«У меня когда-нибудь хватит смелости? Ведь для того, чтобы кого-нибудь толкнуть или ударить по лицу, нужна большая смелость».
— Говнюк, ты уверен?
Пьерини снова сидел на качелях. Казалось, он даже не заметил, что Пьетро чуть жив.
— Ты уверен?
— В чем?
— Уверен, что машины нет?
— Да. Честное слово.
Пьетро попытался подняться, но на него навалился Баччи. И уселся ему на живот всеми своими шестьюдесятью килограммами.
— Как тут удобно… — Баччи делал вид, будто сидит в кресле. Подгибал ноги, потягивался, использовал колени Пьетро как подлокотники. А Ронка, счастливый, прыгал вокруг.
— Пукни в него! Давай, Баччи, пукни в него!
— Я пы-таюсь! Я пы-таюсь! — кряхтел Баччи. Его похожая на полную луну физиономия побагровела от натуги.
— Давай! Давай!
Пьетро отбивался с нулевым результатом, только устал. Он не сдвинул Баччи ни на миллиметр, тяжело дышал, а от кислого запаха пота толстяка его тошнило.
«Лежи спокойно. Чем больше ты дергаешься, тем хуже. Спокойно».
Во что он вляпался?
Он должен быть уже дома. В постели. В тепле. Читать книгу о динозаврах, которую ему одолжила Глория.
— Тогда мы пойдем туда. — Пьерини встал с качелей.
— Куда? — спросил Баччи.
— В школу.
— Как?
— Фигня. Перелезем через ворота и заберемся через женский туалет рядом с волейбольной площадкой. Там окно плохо закрывается. Надо его просто толкнуть, — объяснил Пьерини.

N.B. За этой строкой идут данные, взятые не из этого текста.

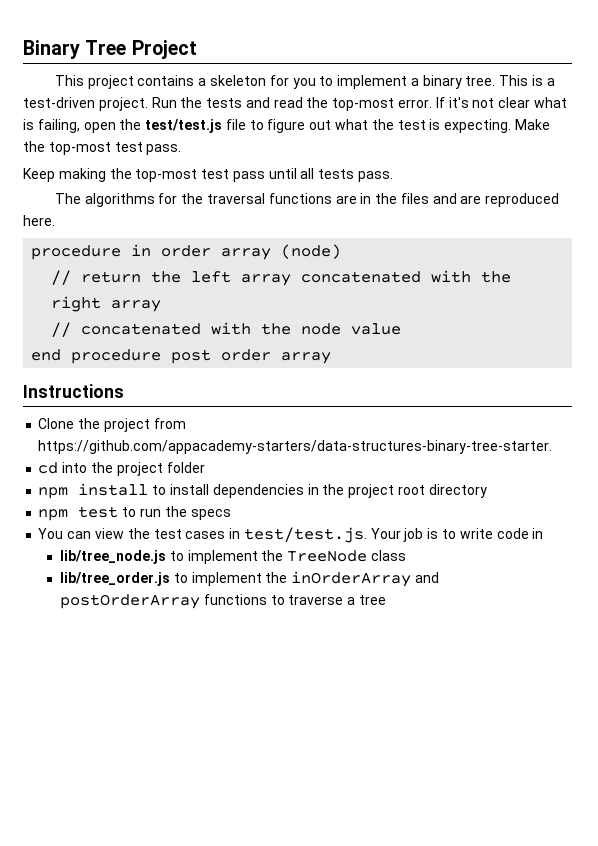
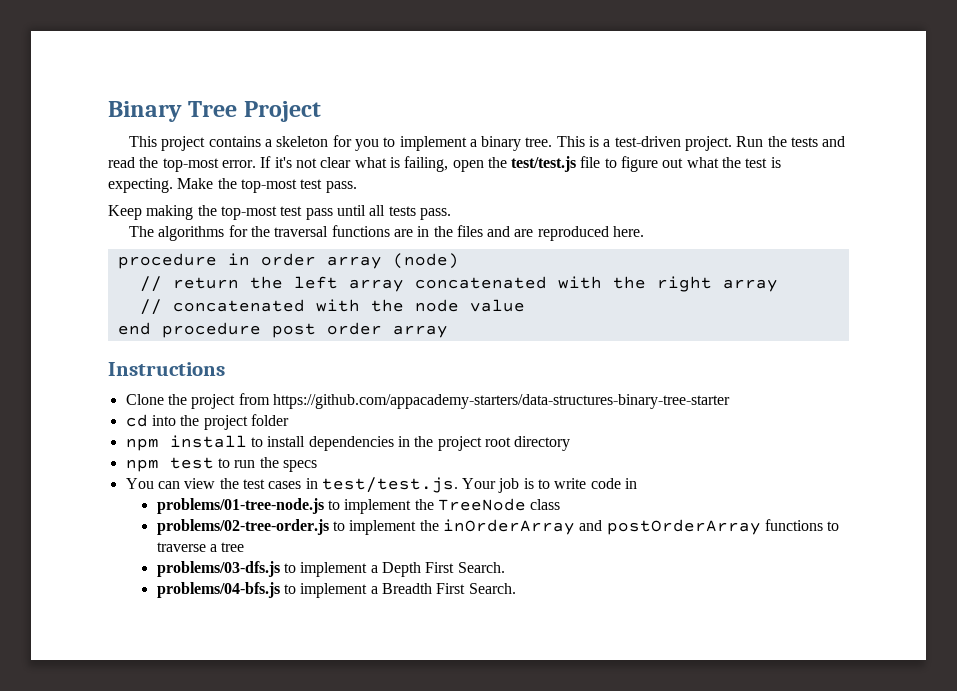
[38,440,553,454] https://github.com/appacademy-starters/data-structures-binary-tree-starter. -> [272,394,730,409] https://github.com/appacademy-starters/data-structures-binary-tree-starter
[60,550,167,564] lib/tree_node.js -> [156,498,324,514] problems/01-tree-node.js
[60,572,171,586] lib/tree_order.js -> [156,519,329,535] problems/02-tree-order.js
(386, 600) none -> [156,561,505,577] [156,582,516,598] // problems/03-dfs.js to implement a Depth First Search. // problems/04-bfs.js to implement a Breadth First Search.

— Точно, — подтвердил Ронка. — Я однажды через него видел, как Альберти срёт. Ну и вонища была… Да, пошли. Пошли. Классно.
— А если нас поймают? Если Итало вернется? Я… — забеспокоился Баччи.
— Никаких «я». Не вернется. И кончай трусить.
— А что с Говнюком будем делать? Побьем?
— С нами пойдет.
Они подняли его.
У него болела грудь, ныли ребра, и он весь был в грязи.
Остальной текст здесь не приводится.